> _DIRECTIONS_
All lines in the records below that hold "dropping" are to be shown.

(Change listing data)
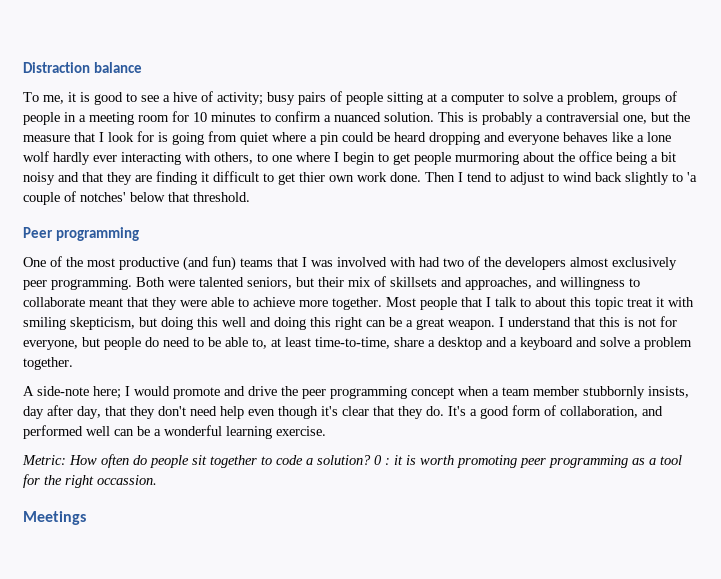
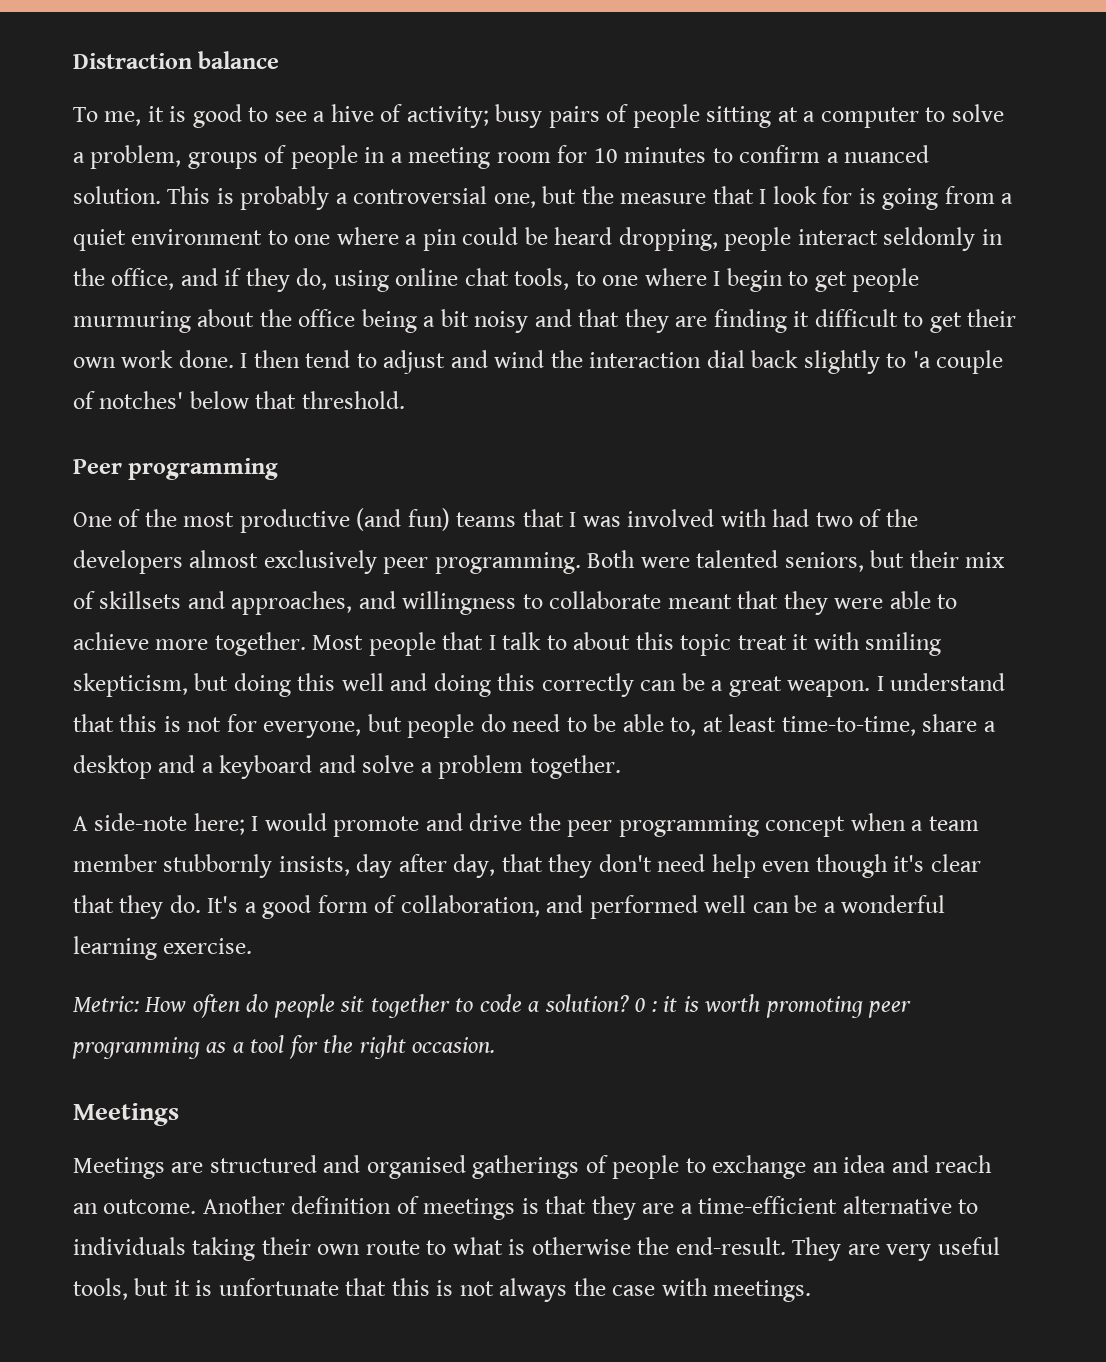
- This is probably a contraversial one, but the measure that I look for is going from quiet where a pin could be heard dropping and everyone behaves like a lone wolf hardly ever interacting with others, to one where I begin to get people murmoring about the office being a bit noisy and that they are finding it difficult to get thier own work done.
+ This is probably a controversial one, but the measure that I look for is going from a quiet environment to one where a pin could be heard dropping, people interact seldomly in the office, and if they do, using online chat tools, to one where I begin to get people murmuring about the office being a bit noisy and that they are finding it difficult to get their own work done.
- Then I tend to adjust to wind back slightly to 'a couple of notches' below that threshold.
+ I then tend to adjust and wind the interaction dial back slightly to 'a couple of notches' below that threshold.
- Most people that I talk to about this topic treat it with smiling skepticism, but doing this well and doing this right can be a great weapon.
+ Most people that I talk to about this topic treat it with smiling skepticism, but doing this well and doing this correctly can be a great weapon.
- 0 : it is worth promoting peer programming as a tool for the right occassion.
+ 0 : it is worth promoting peer programming as a tool for the right occasion.
  Meetings
+ Meetings are structured and organised gatherings of people to exchange an idea and reach an outcome. Another definition of meetings is that they are a time-efficient alternative to individuals taking their own route to what is otherwise the end-result. They are very useful tools, but it is unfortunate that this is not always the case with meetings.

> _EXERCISE SOLUTION_
- This is probably a contraversial one, but the measure that I look for is going from quiet where a pin could be heard dropping and everyone behaves like a lone wolf hardly ever interacting with others, to one where I begin to get people murmoring about the office being a bit noisy and that they are finding it difficult to get thier own work done.
+ This is probably a controversial one, but the measure that I look for is going from a quiet environment to one where a pin could be heard dropping, people interact seldomly in the office, and if they do, using online chat tools, to one where I begin to get people murmuring about the office being a bit noisy and that they are finding it difficult to get their own work done.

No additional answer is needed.